Por Cynthia Rimsky
La madre y su hijo se sientan al frente mío en el bus. El niño viene de la escuela, visteuniforme azul con una insignia en el bolsillo de la chaqueta. Su madre carga la mochila. Me pregunto si harán el mismo trayecto todos los días. Antes de salir de casa me señalaron el número de bus que debo coger, no así el nombre de la calle donde apearme y le pregunto a la madre. Por ella se que van como yo a San Isidro.
Tenemos 40 minutos por delante. Son las cinco de la tarde. El bus avanza despacio, con largas detenciones debido al tráfico. Pasamos delante de muchos comercios, heladerías, jugueterías, ninguno despierta la atención del niño. En su mochila debe llevar los restos del almuerzo. Hace unos días recordarmos con una amiga que conozco desde la enseñanza básica, nuestros termos; el olor que salía por la mañana desde la ollita en la que ponían a calentar los restos de comida de la noche anterior o cocinaban una chuleta, fideos con huevo, guiso. El olor duraba encerrado en la lonchera de metal hasta las 13:30. En esa época no había micro ondas, tampoco casino en el colegio. Cuando terminaba la colación, que tomábamos en la sala, el profesor jefe nos obligaba a abrir durante diez minutos las ventanas para dejar salir los aromas. Éramos 38 alumnos, 38 olores, 38 formas de alimentarse, 38 vidas.
La madre ha entregado al niño un paquete de galletas. Debió comprarlo en el kiosko junto a la escuela, de seguro el niño insistió y ella, sabiendo que el azúcar no es aconsejable para la dentadura, dudó, luego pensó en el largo trayecto que todavía falta para llegar a la casa y accedió. El niño enrosca el paquete para que no vaya a caerse una galleta con el movimiento de la micro y lo deja entre sus piernas y las de su madre. Coge una galleta y, con mucho cuidado, separa las dos redondelas. La crema de vainilla queda en una de ellas. El niño mira ambas y deja la que no tiene crema. Pasa su lengua una y otra vez hasta retirar totalmente la vainilla. Junta ambas redondelas y comienza a adelgazar la galleta hasta que deja un pequeño círculo que engulle satisfecho.
Con la siguiente galleta utiliza un método distinto. Aunque también la abre al medio, ataca primero la redondela sin crema y deja para el final la que tiene vainilla. Come lentamente, usando indistintamente los dientes y la lengua. La tercera galleta la deja cerrada. Con su lengua va humedeciendo los bordes que se desmigajan en su boca.

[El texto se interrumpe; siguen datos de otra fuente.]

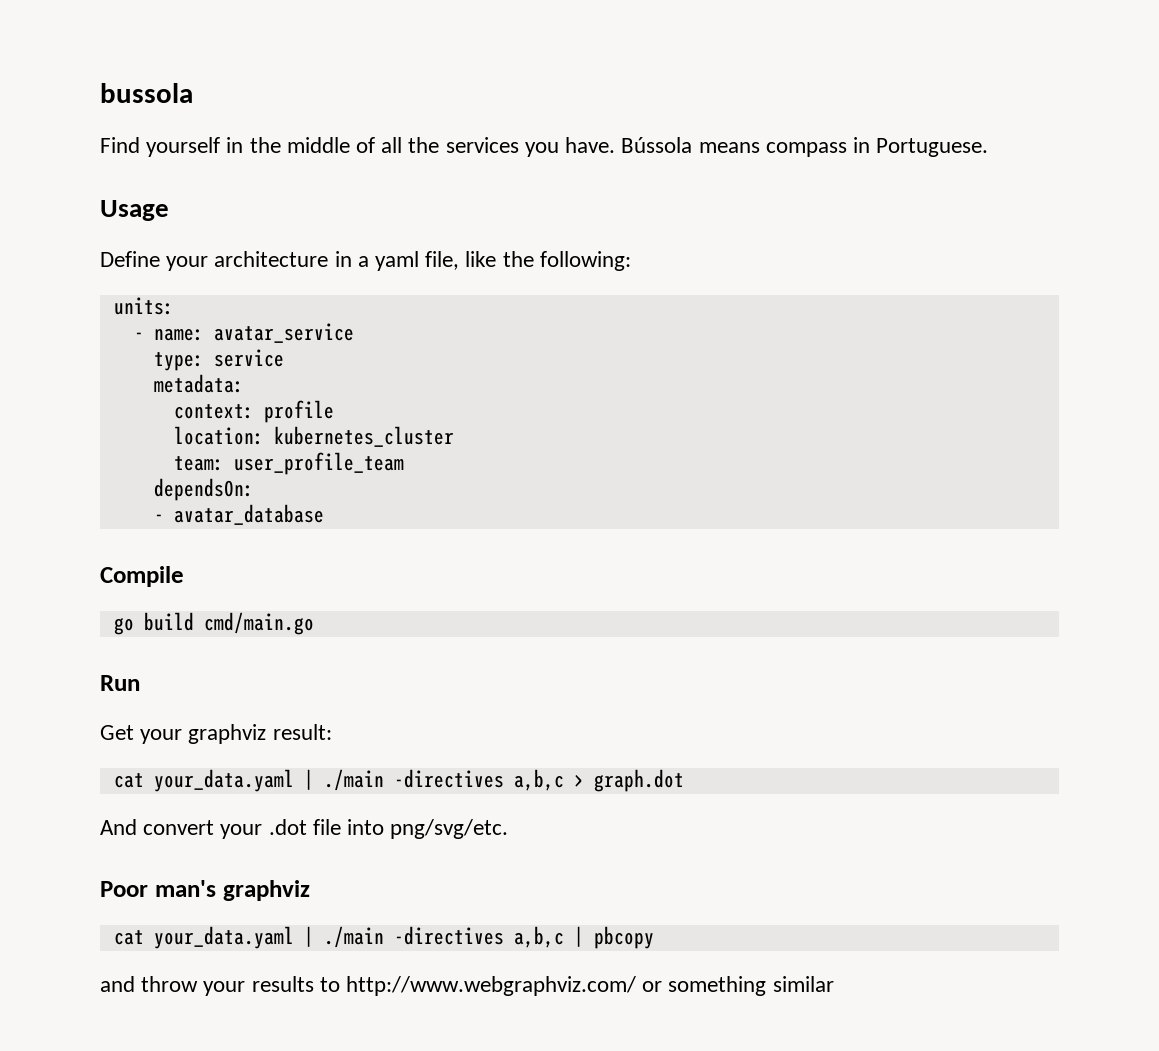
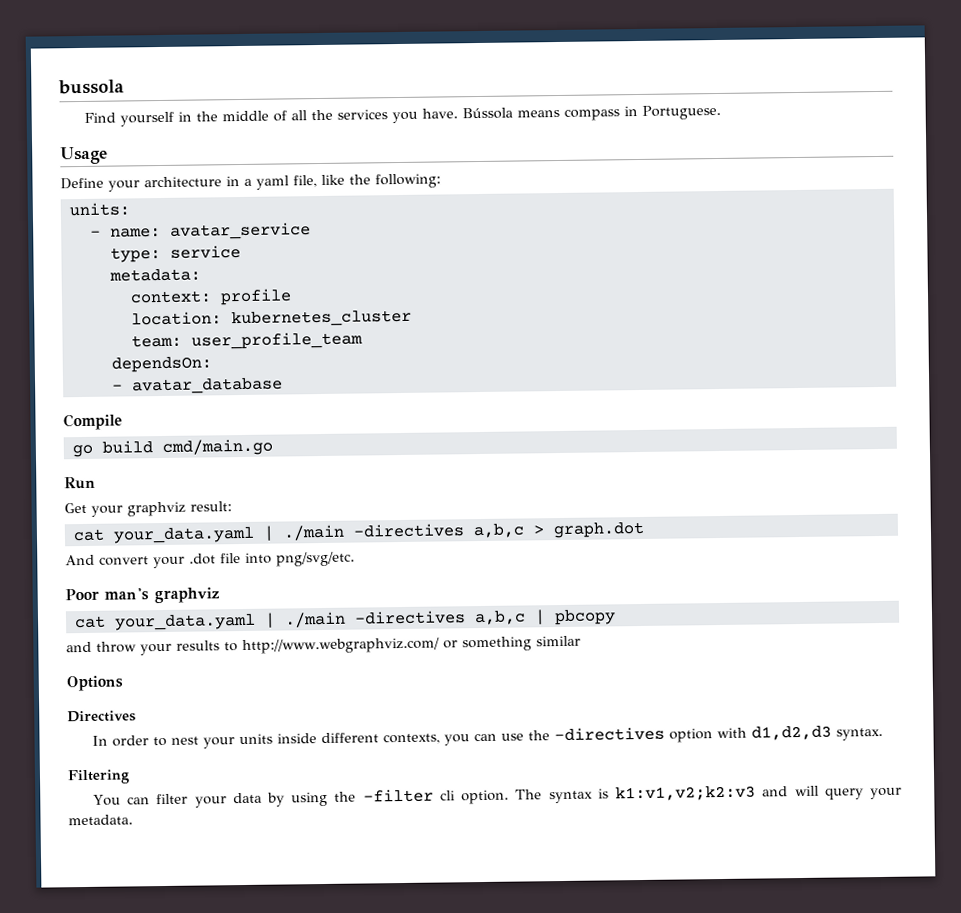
(834, 984) none -> [66,675,123,692] [67,710,136,723] [91,725,883,749] [67,769,130,785] [92,785,902,808] [68,814,133,826] // Options // Directives // In order to nest your units inside different contexts, you can use the -directives option with d1,d2,d3 syntax. // Filtering // You can filter your data by using the -filter cli option. The syntax is k1:v1,v2;k2:v3 and will query your metadata.

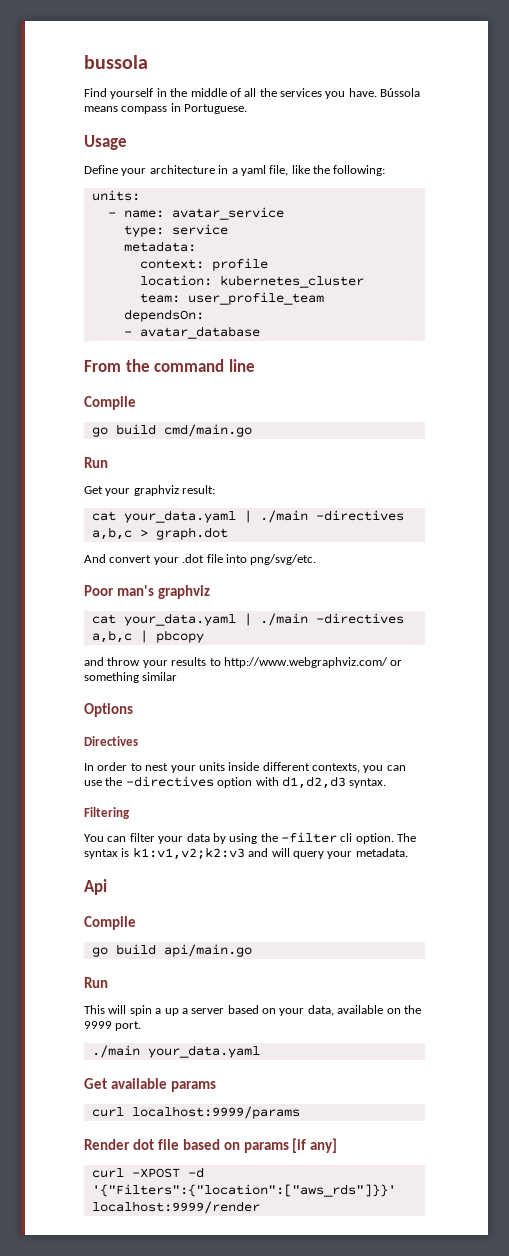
(283, 386) none -> [84,359,255,372] // From the command line
(133, 820) none -> [84,879,107,895] [84,916,136,930] [91,944,252,957] [84,977,108,988] [84,1005,421,1016] [84,1021,142,1031] [91,1045,260,1058] [84,1078,216,1092] [91,1106,300,1119] [84,1138,338,1153] [91,1167,204,1178] [91,1184,396,1197] [91,1201,260,1214] // Api // Compile // go build api/main.go // Run // This will spin a up a server based on your data, available on the 9999 port. // ./main your_data.yaml // Get available params // curl localhost:9999/params // Render dot file based on params [if any] // curl -XPOST -d '{"Filters":{"location":["aws_rds"]}}' localhost:9999/render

Cuando llega a la crema, se detiene y comienza a morder de arriba a abajo.
En los asientos contiguos un señor, que parece académico, ocupa el mismo tiempo que el niño, en enviar y recibir mensajes de texto en su celular; una universitaria en estudiar el contenido de un cuaderno, una mujer con cartera en revisar su agenda, un joven en mirar por la ventana escuchando música por sus audífonos.
Estoy segura que las diferentes formas que tiene el niño de comer la galleta no produce variaciones en el sabor ¿o sí? Si bien no llego a los extremos del niño, también juego cuando como galletas, especialmente las de chocolate con crema de vainilla; me gusta ir por la crema y después humedecer con saliva el chocolate y roer los bordes hasta adelgazarlos. No soy la única. He sorprendido a mis amigos en sofisticados rituales. Por ejemplo, el café con leche. Una amiga recorta cuidadosamente la tostada para que quepa cómodamente en la boca de la taza, la embadurna con mantequilla, y procede a sumergirla diagonal en la leche, como una canoa.
De mi niñez recuerdo especialmente las loterías que se instalaban en los parques de entretenciones durante el verano. El premio mayor era una caja redonda de lata con dos niveles de surtidos de galletas separadas por una papel mantequilla. A cada galleta le correspondía una forma o varias formas de comerlas. Y qué decir de los chocolates. Hay veces en que recorto las orillas hasta dejar libre la almendra. Otras veces como los pedazos de chocolate y de almendra juntos.
Cuando me bajo del bus, el niño aún no termina de comer el paquete. Sus manos, la boca, el polerón, están llenos de migas y de pedacitos de crema. En la primera esquina encuentro un kiosko y compro un paquete de obleas; me demoro toda la cuadra en separar las tres capas y entonces comienzo a sacar la crema con la lengua. Las uno nuevamente y le doy un mordisco. Qué felicidad.